多年来,丁教练也跟着于谨学会了简单的扎发二十七式。
“好诶,一会儿就看。”
他仰头看着这里的设备,明亮崭新的场馆,数字化科技感十足的配置,欣欣向荣的运动员,完善可靠的团队。
这一切都是他在地方队里没有见到的。
邀请焦心来国家队,是丁教练问过于谨之后做出的决定。
队内目前有点缺教练,不是全国教练供不上国家队,而是每年都有人被放出去,到北方、到南方,或者是省队市队,或者是俱乐部,去带小苗子,去普及新的教学方式。
一个青训营捎带着的教练集训营,远远不足以应对飞速发展的中国花滑市场。
在练习花滑的人数激增的同时,教练乱象也是频频出现,什么毫无经验就在俱乐部任职、拿了基础证件就摇身一变高级教练、国外转一圈回来就是大师班等等,导致本就昂贵的花滑在全国性缺少教练的市场中,变得更加昂贵了。
这是从索契之后,就加剧了的现实。
那个时候,张简方联合了于谨,在一个共同的认知下——国家队教练,应该承担更多的责任——定下了计划。
他们称其为“灌溉计划”,主要内容是定期、定批量地,把有能力、不同能力的教练员,培养成为一个优秀的教练员,在国家队进行一定的实习后,向着全国分派,并承担以点带面的教练教学任务,全面提高花滑教练员的整体水平。
之前跟着于谨的林悦陈嘉年,就是这个计划的一份子。
但他们二人又不单单是教练员,还有着培养两人宏观思维的意图存在,说白了,一个完整的团队里不是只有教练员的,还应该有总揽全局的总教练、体能教练、康复团队等等。
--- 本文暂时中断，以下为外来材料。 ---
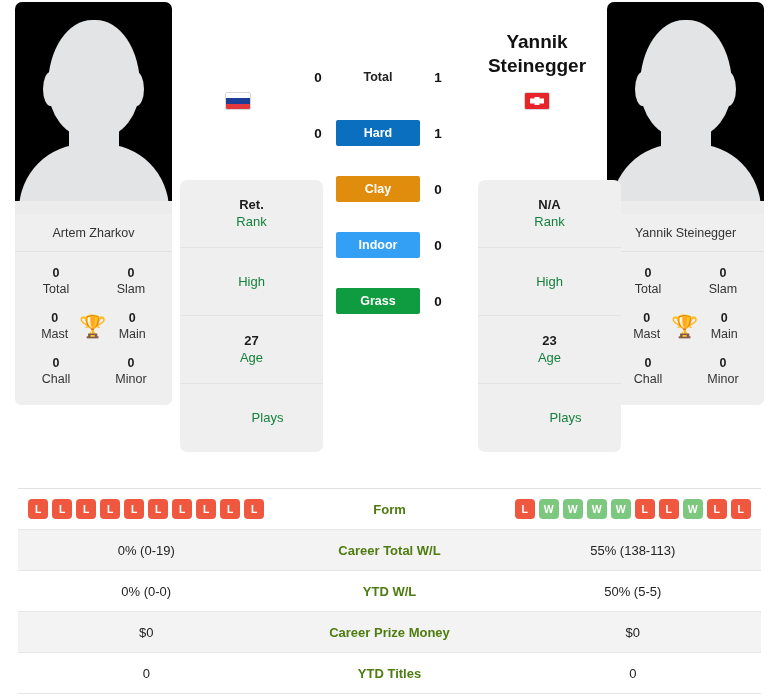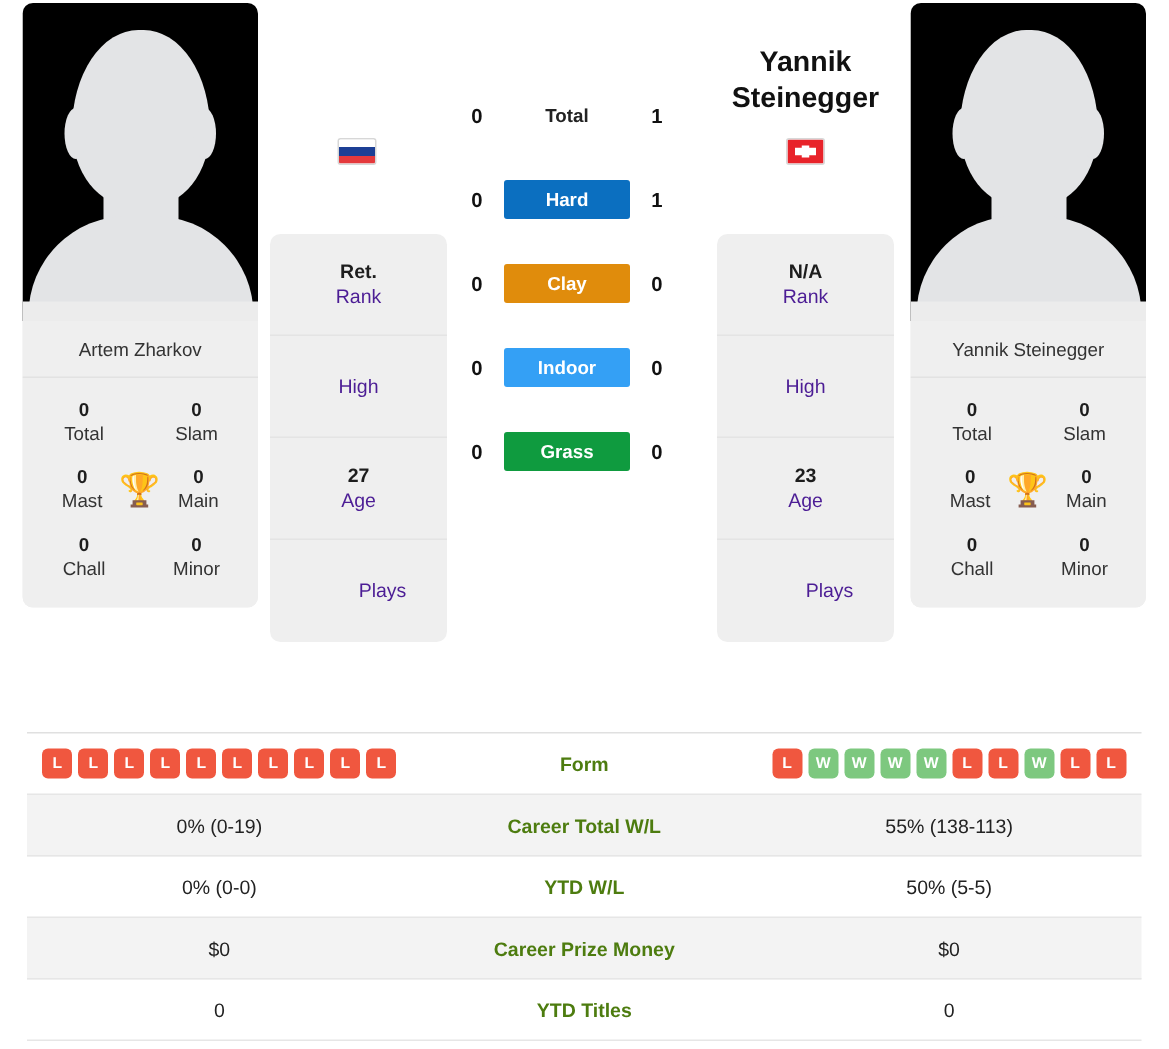"Ret." .rank-card { top: 156px -> 180px; width: 118px -> 143px }
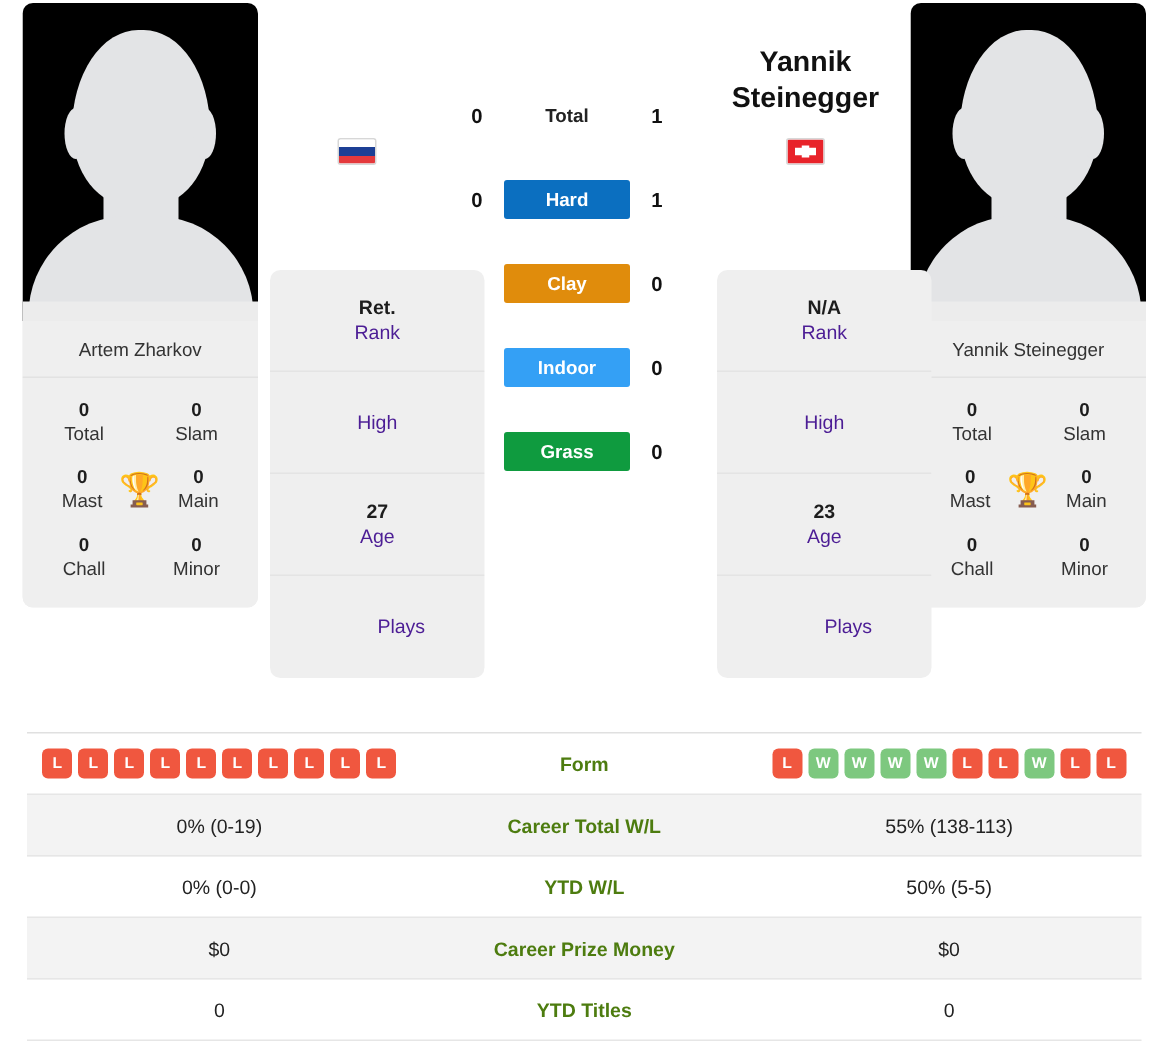"Rank" .rank-lbl { color: #4c1d95 -> #15803d }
能力越强,责任越大,林悦现在就在一个地方队当总教练呢!
也是因此,每年都有一批教练从国家队外派,拿着两份津贴,飞向祖国各地,为花滑的梯队建设和产业发展劳心劳力。
张简方在这方面的支出,不比培养运动员的花费少到哪里去。
东北山头那边,有人去了以后被为难,这就是他们自己要面临的问题了。不过,只要能稳住,几年之后便会是新的光景。